**Your assignment:** Look for the line containing "html: <div>comparison</div> ->" and the line containing "font-size: 22px ->" in the entries below. Copy those two and all lines between them exactly, leaving out pictures.
### Data provided ###
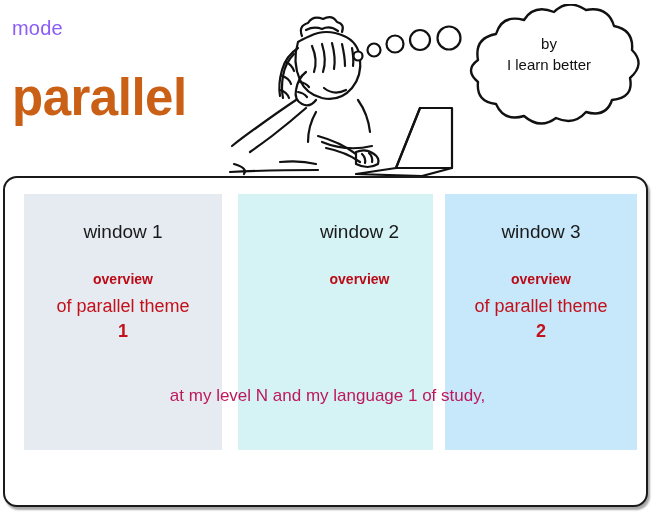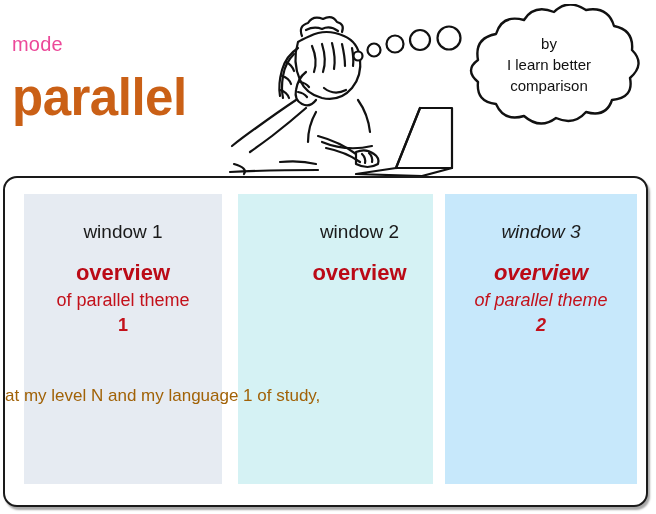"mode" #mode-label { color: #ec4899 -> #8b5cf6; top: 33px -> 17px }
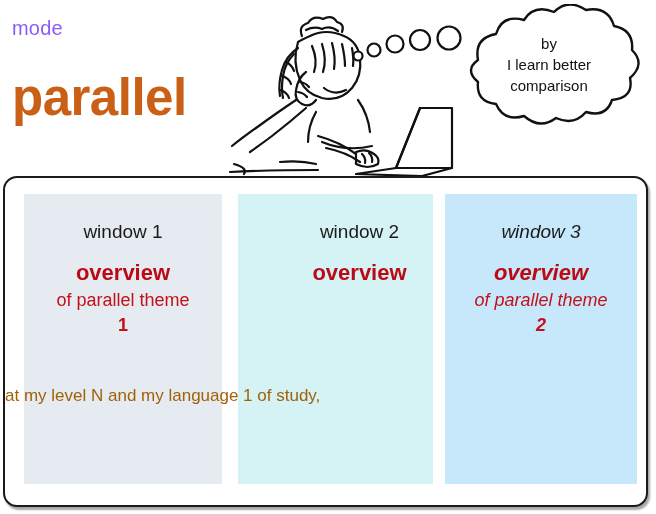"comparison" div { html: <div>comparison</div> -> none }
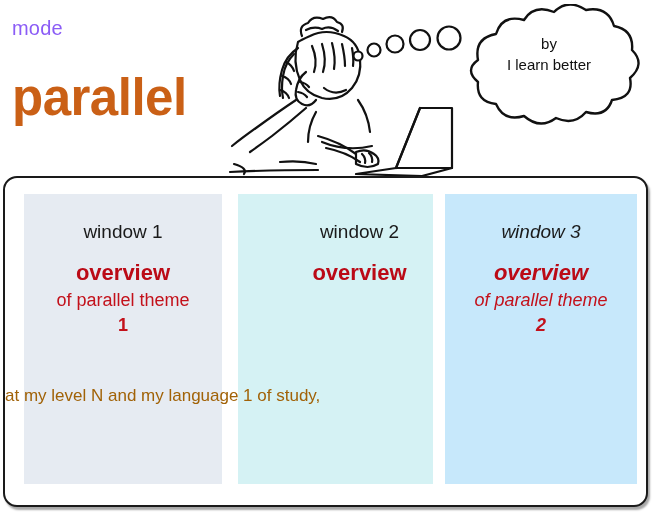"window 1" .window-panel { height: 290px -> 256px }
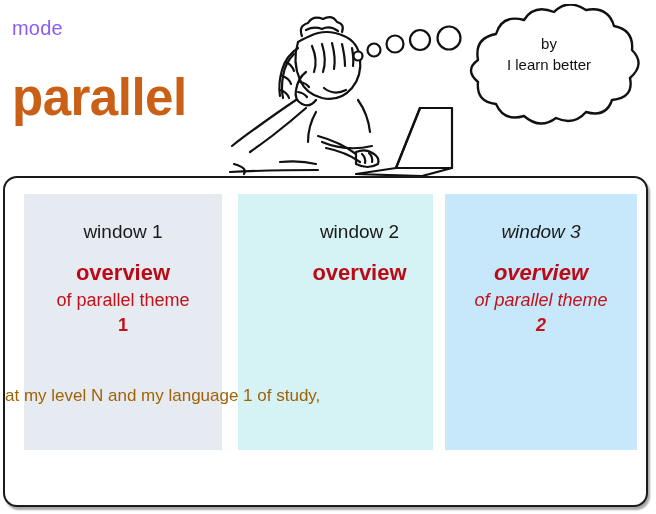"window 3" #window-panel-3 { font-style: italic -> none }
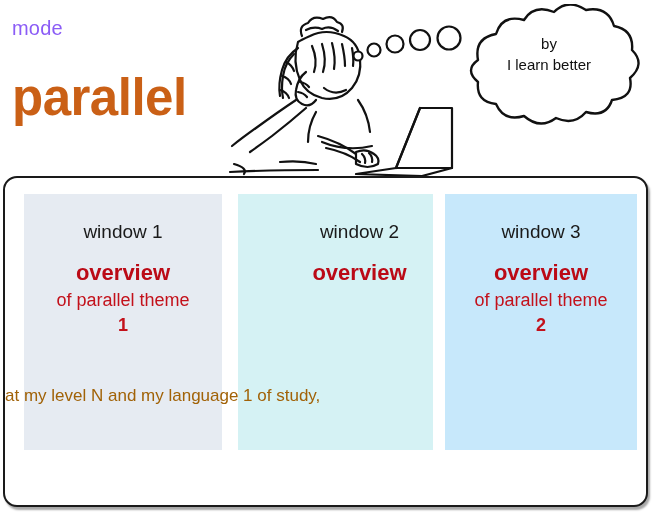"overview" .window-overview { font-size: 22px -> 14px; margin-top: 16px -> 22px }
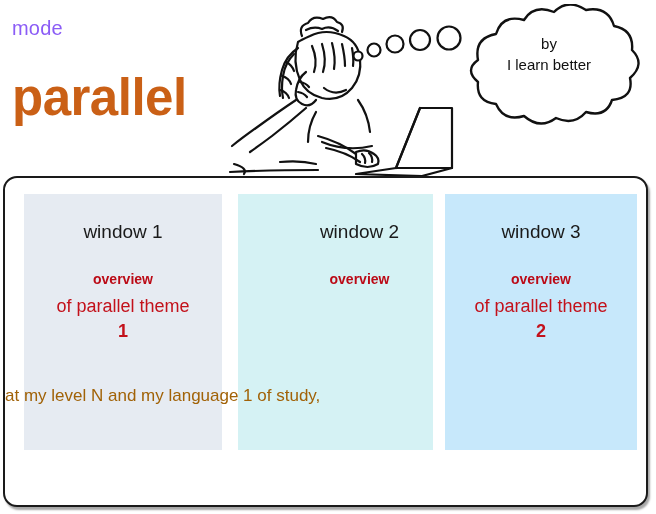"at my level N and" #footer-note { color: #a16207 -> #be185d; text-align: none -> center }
###
**Solution to this problem:**
"comparison" div { html: <div>comparison</div> -> none }
"window 1" .window-panel { height: 290px -> 256px }
"window 3" #window-panel-3 { font-style: italic -> none }
"overview" .window-overview { font-size: 22px -> 14px; margin-top: 16px -> 22px }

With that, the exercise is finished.